▶ **GOAL OF THE EXERCISE**: Entries below include pictures. Output exactly the lines from the one with "Hono + Clerk middleware" down to the one with "of the platform.", both ends included, and leave the pictures out.

▶ **INFORMATION PROVIDED**:
________________

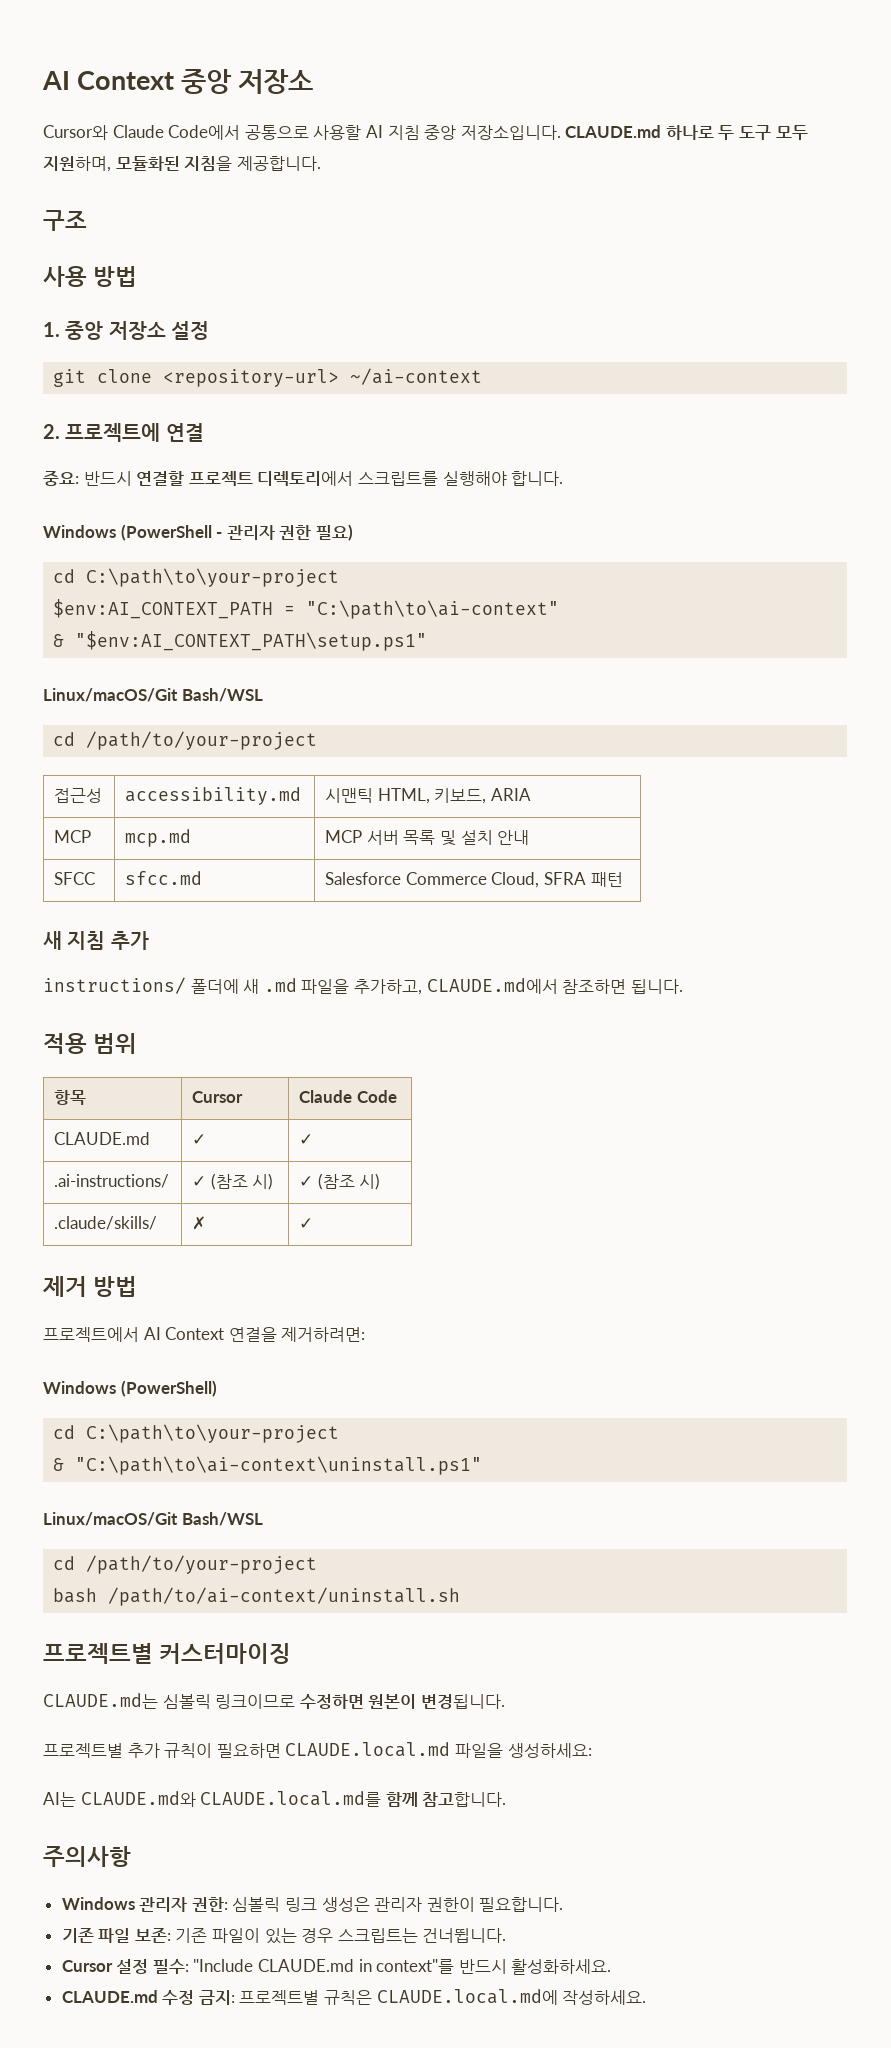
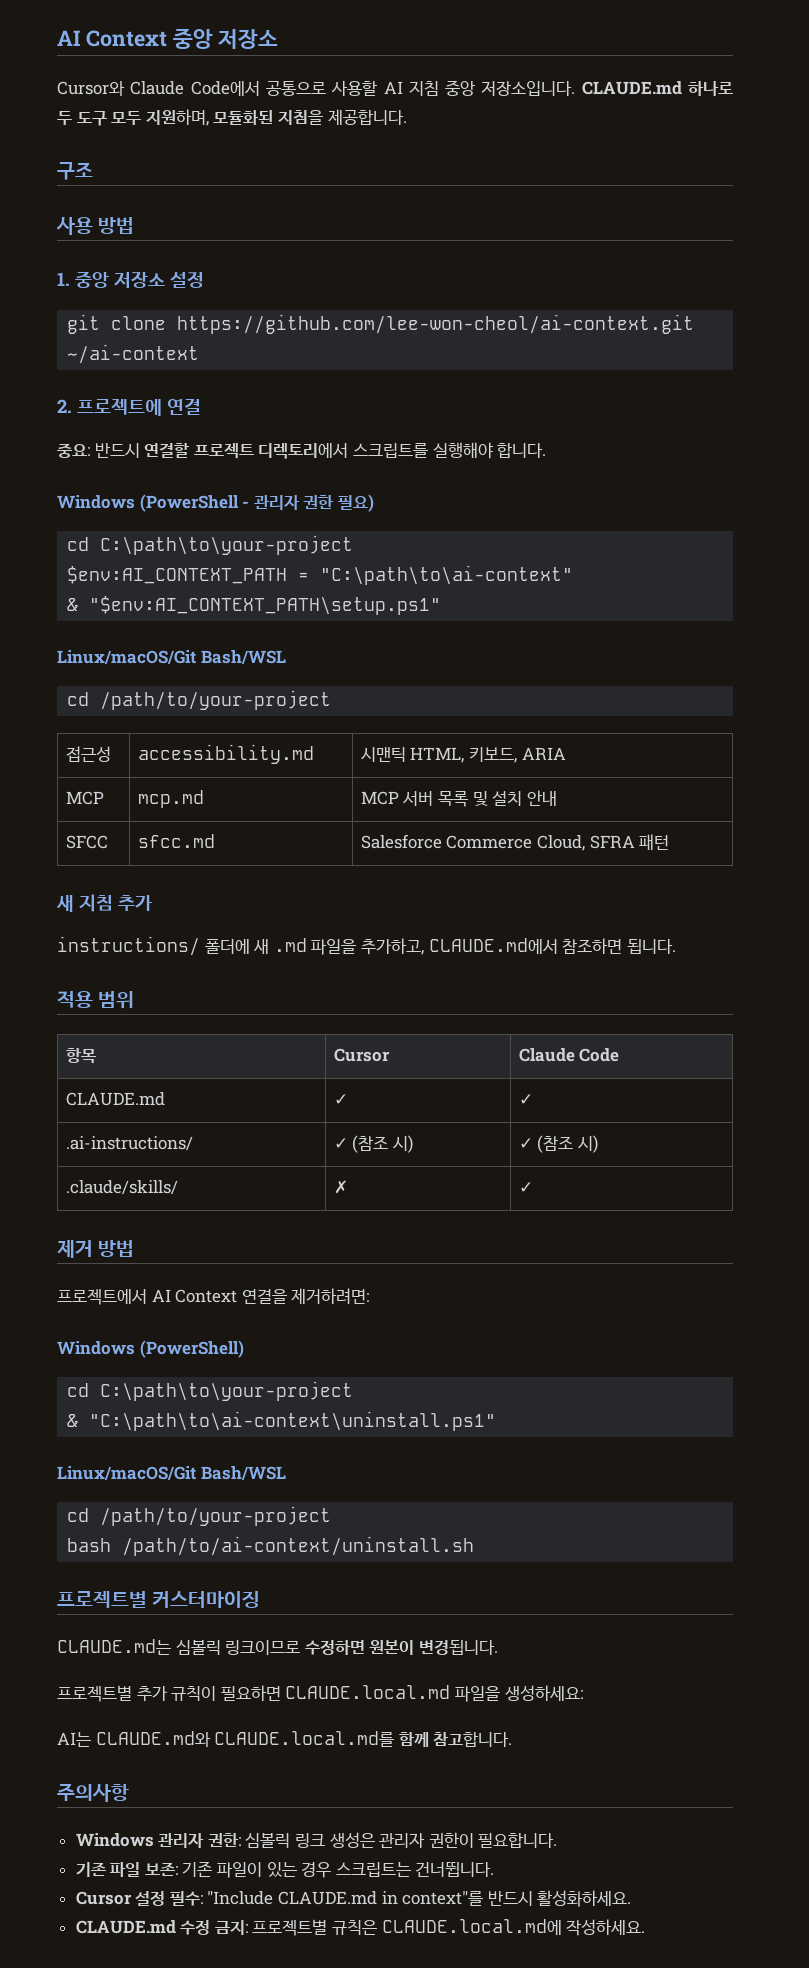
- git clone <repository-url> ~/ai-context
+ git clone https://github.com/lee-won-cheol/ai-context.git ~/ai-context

________________

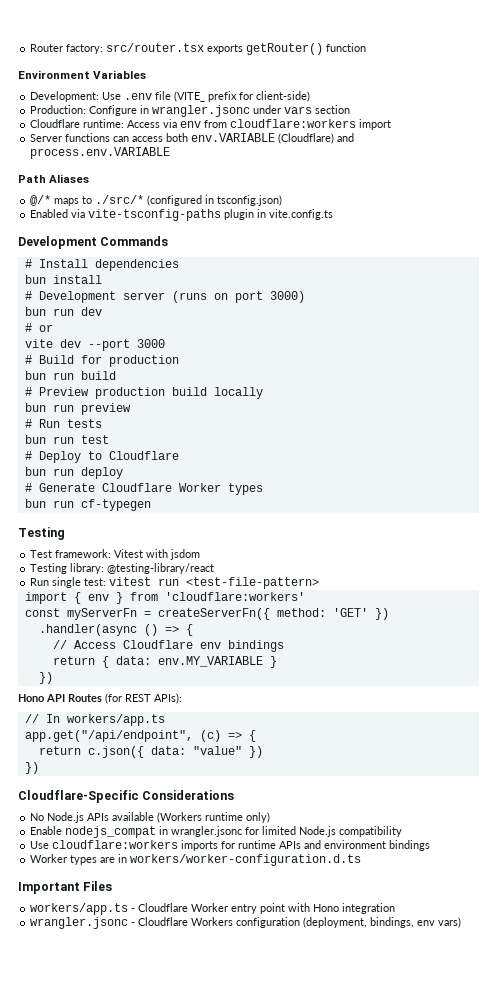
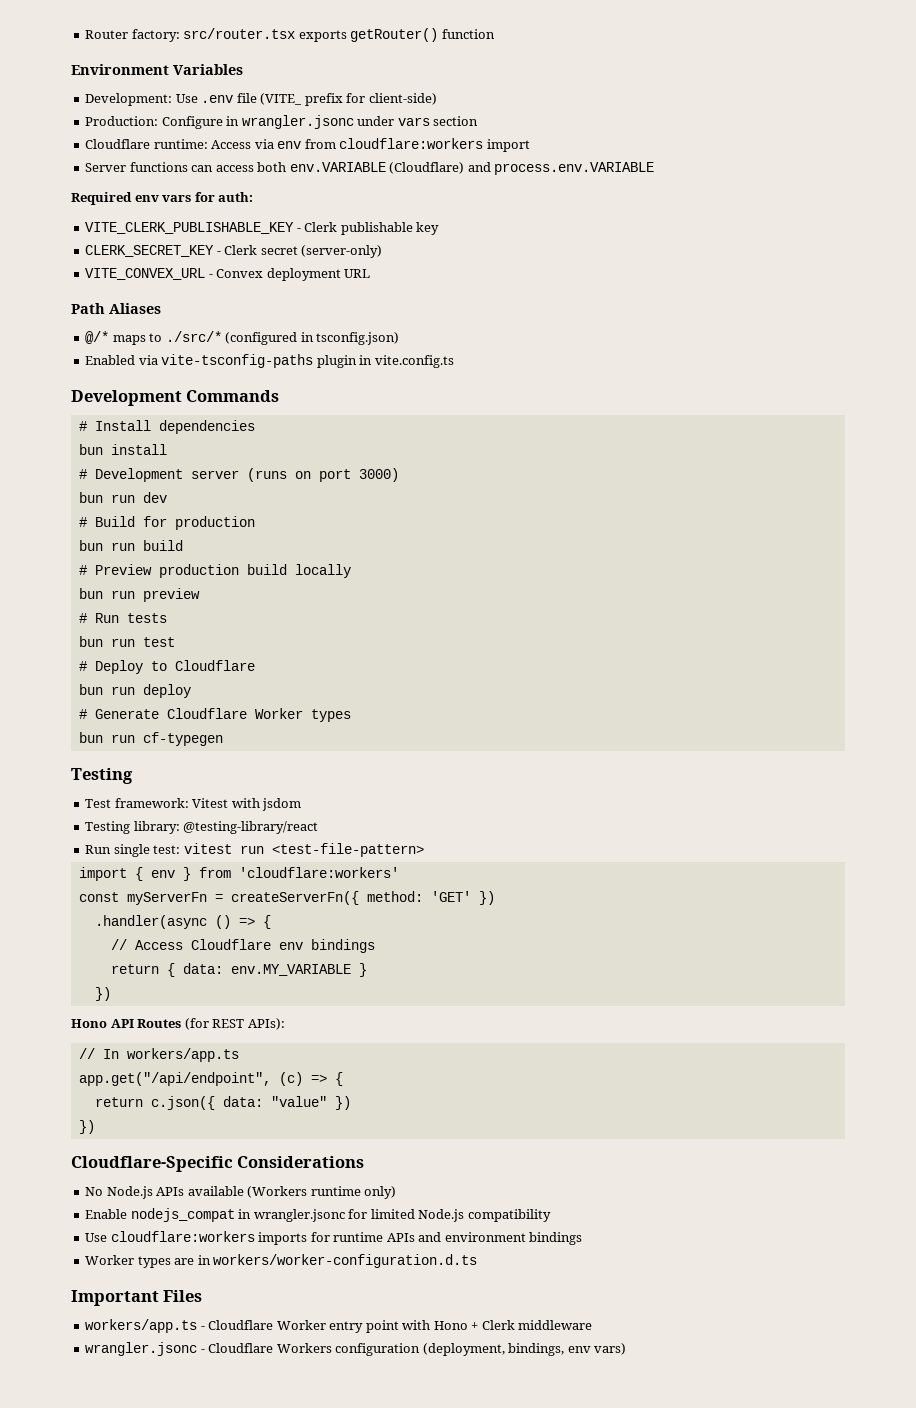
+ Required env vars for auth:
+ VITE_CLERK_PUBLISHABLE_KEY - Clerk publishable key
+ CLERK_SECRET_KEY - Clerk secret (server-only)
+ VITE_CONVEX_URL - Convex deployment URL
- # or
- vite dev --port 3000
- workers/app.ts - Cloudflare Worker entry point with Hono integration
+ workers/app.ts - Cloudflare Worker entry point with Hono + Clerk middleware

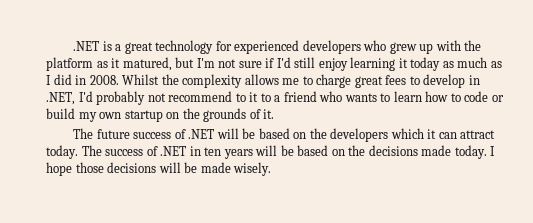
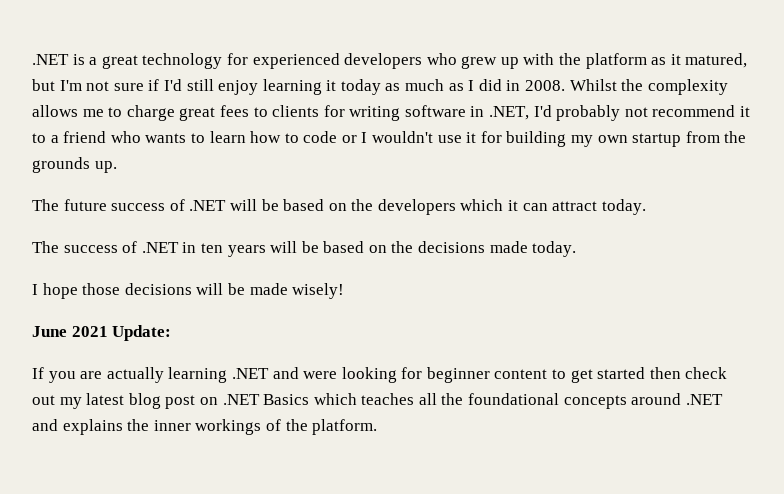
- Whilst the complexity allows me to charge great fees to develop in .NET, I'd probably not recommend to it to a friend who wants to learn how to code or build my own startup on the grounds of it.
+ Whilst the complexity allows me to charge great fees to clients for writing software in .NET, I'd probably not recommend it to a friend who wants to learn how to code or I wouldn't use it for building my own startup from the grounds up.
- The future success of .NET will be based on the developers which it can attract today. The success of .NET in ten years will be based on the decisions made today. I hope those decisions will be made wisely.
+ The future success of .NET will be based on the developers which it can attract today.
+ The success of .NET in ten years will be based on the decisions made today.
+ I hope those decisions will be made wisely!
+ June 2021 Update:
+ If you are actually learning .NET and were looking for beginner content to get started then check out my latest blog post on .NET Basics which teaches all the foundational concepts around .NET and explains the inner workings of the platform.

________________

▶ **SOLUTION TO THIS PROBLEM**:
+ workers/app.ts - Cloudflare Worker entry point with Hono + Clerk middleware

- Whilst the complexity allows me to charge great fees to develop in .NET, I'd probably not recommend to it to a friend who wants to learn how to code or build my own startup on the grounds of it.
+ Whilst the complexity allows me to charge great fees to clients for writing software in .NET, I'd probably not recommend it to a friend who wants to learn how to code or I wouldn't use it for building my own startup from the grounds up.
- The future success of .NET will be based on the developers which it can attract today. The success of .NET in ten years will be based on the decisions made today. I hope those decisions will be made wisely.
+ The future success of .NET will be based on the developers which it can attract today.
+ The success of .NET in ten years will be based on the decisions made today.
+ I hope those decisions will be made wisely!
+ June 2021 Update:
+ If you are actually learning .NET and were looking for beginner content to get started then check out my latest blog post on .NET Basics which teaches all the foundational concepts around .NET and explains the inner workings of the platform.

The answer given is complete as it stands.